Sale with a right of return in IFRS 15

Sale with a right of return in IFRS 15

Under IFRS 15 Revenue from contract with customers, when an entity makes a sale with a right of return it recognises revenue at the amount to which it expects to be entitled by applying the variable consideration and constraint guidance set out in Step 3 of the model (see Step 3 Determine the transaction price). The entity also recognises a refund liability and an asset for any goods or services that it expects to be returned.

  • An entity applies the accounting guidance for a sale with a right of return when a customer has a right to:
    a full or partial refund of any consideration paid;
  • a credit that can be applied against amounts owed, or that will be owed, to the entity; or
  • another product in exchange (unless it is another product of the same type, quality, condition and price – e.g. exchanging a red sweater for a white sweater). [IFRS 15.B20]

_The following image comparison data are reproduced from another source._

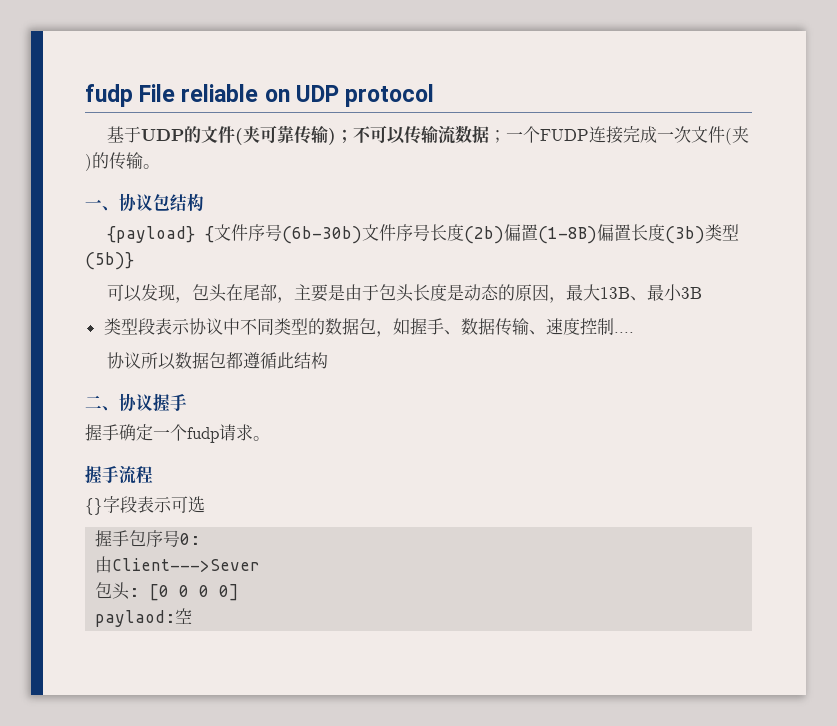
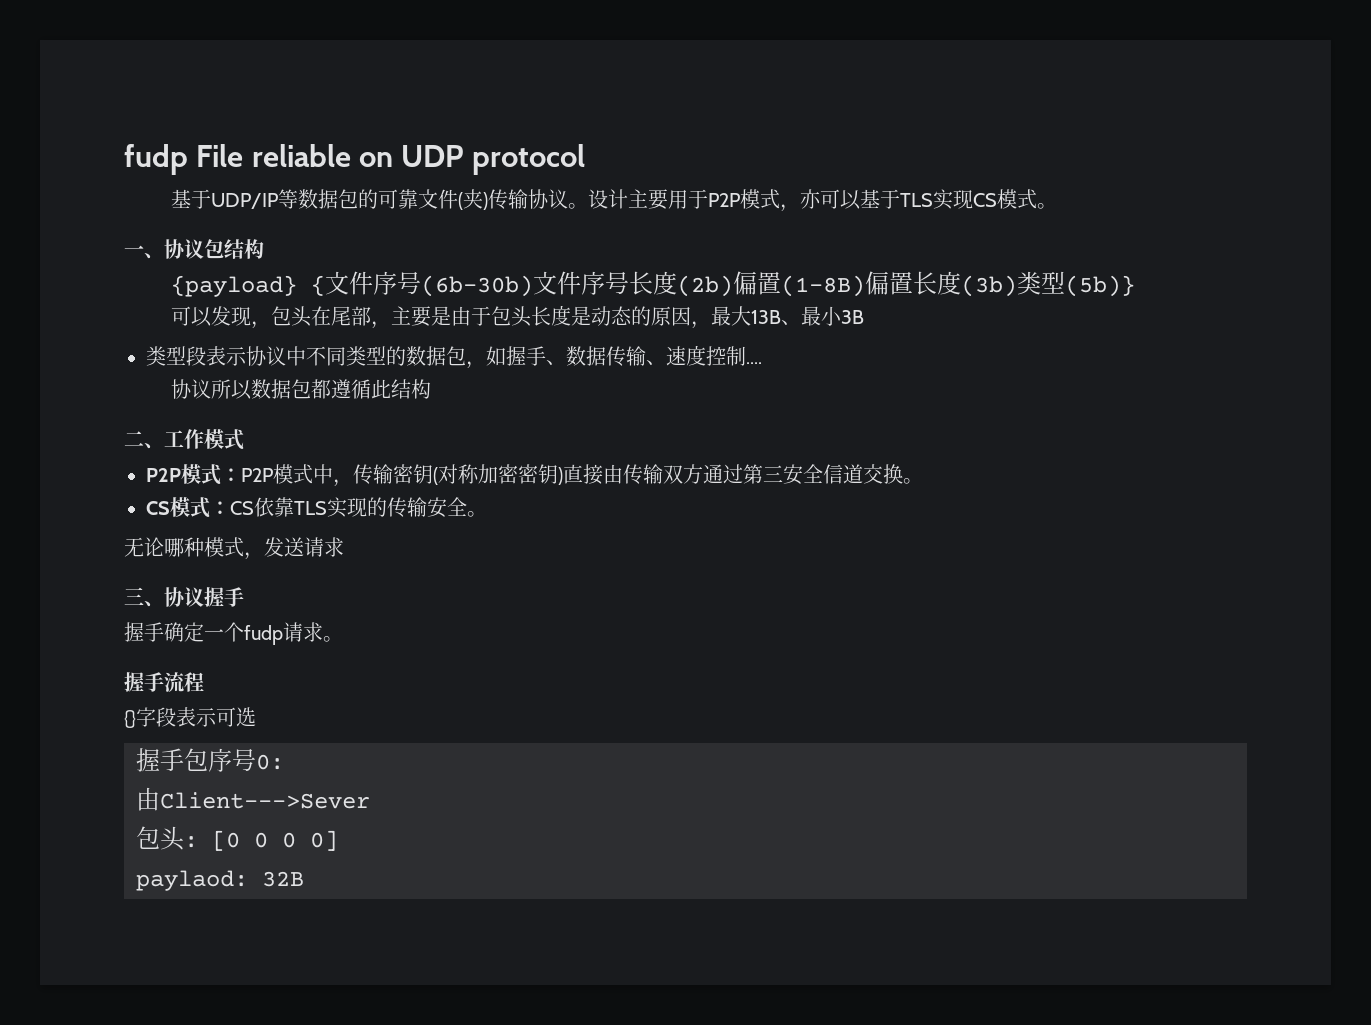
- 基于UDP的文件(夹可靠传输)；不可以传输流数据；一个FUDP连接完成一次文件(夹)的传输。
+ 基于UDP/IP等数据包的可靠文件(夹)传输协议。设计主要用于P2P模式，亦可以基于TLS实现CS模式。
- 二、协议握手
+ 二、工作模式
+ P2P模式：P2P模式中，传输密钥(对称加密密钥)直接由传输双方通过第三安全信道交换。
+ CS模式：CS依靠TLS实现的传输安全。
+ 无论哪种模式，发送请求
+ 三、协议握手
- paylaod:空
+ paylaod: 32B

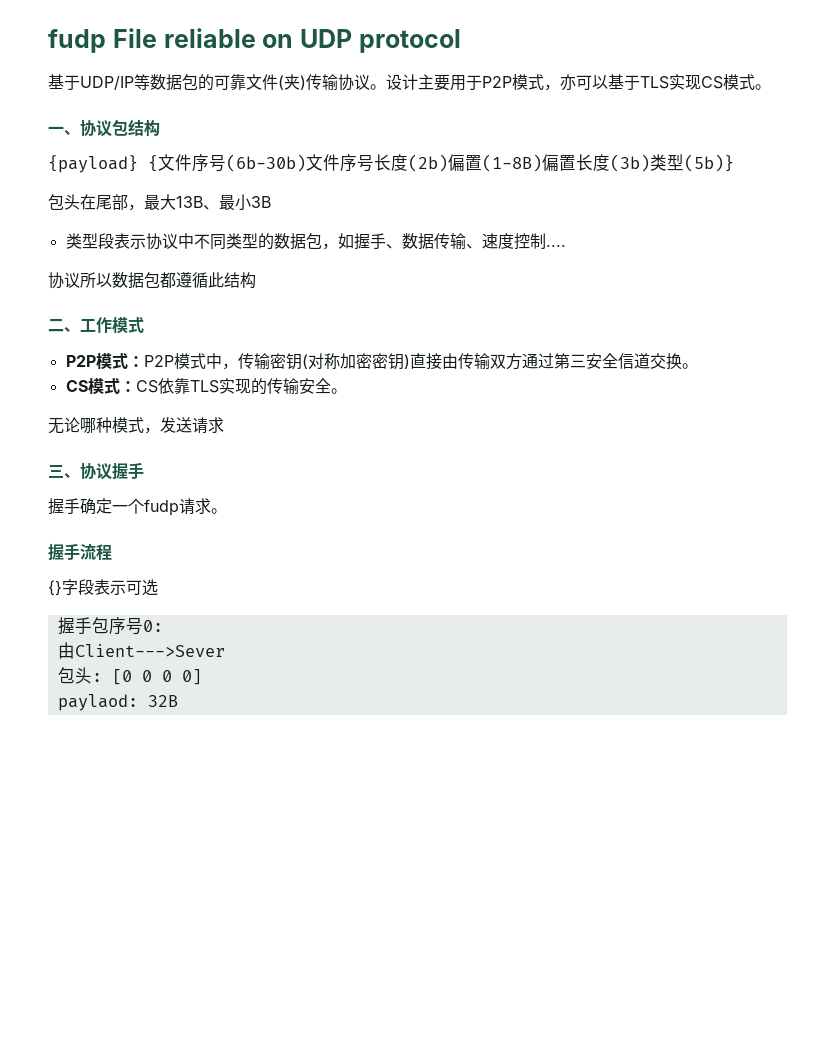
- 可以发现，包头在尾部，主要是由于包头长度是动态的原因，最大13B、最小3B
+ 包头在尾部，最大13B、最小3B

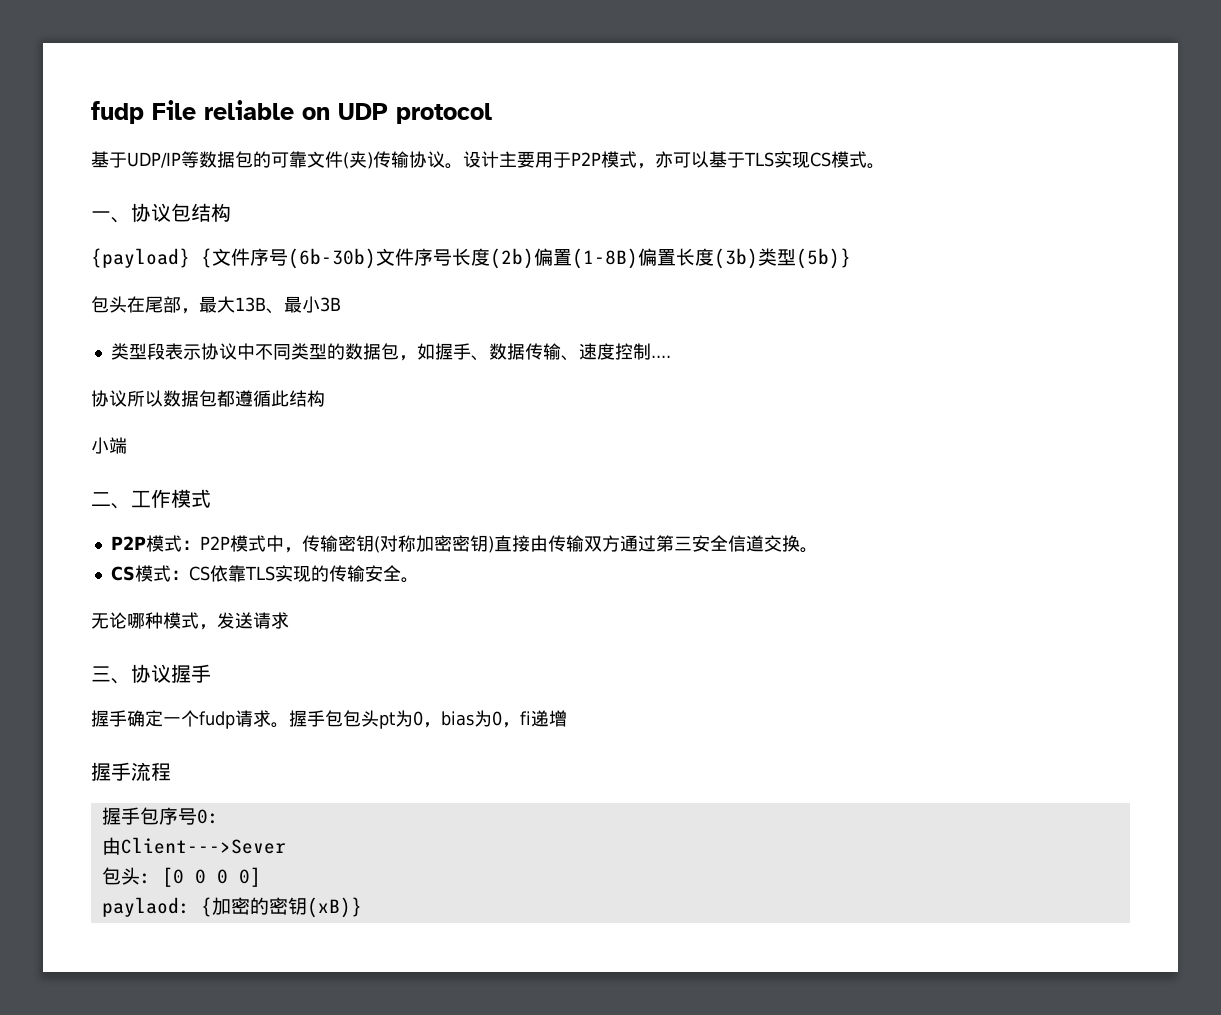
+ 小端
- 握手确定一个fudp请求。
+ 握手确定一个fudp请求。握手包包头pt为0，bias为0，fi递增
  握手流程
- {}字段表示可选
- paylaod: 32B
+ paylaod: {加密的密钥(xB)}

An entity does not account for its stand-ready obligation to accept returns as a performance obligation. [IFRS 15.B21–B22]

In addition to product returns, the guidance also applies to services that are provided subject to a refund.Sale with a right of return

The guidance does not apply to:

  • exchanges by customers of one product for another of the same type, quality, condition and price; and
  • returns of faulty goods or replacements, which are instead evaluated under the guidance on warranties. [IFRS 15.B26–B27]

When an entity makes a sale with a right of return, it initially recognises the following: [IFRS 15.B21, B23, B25]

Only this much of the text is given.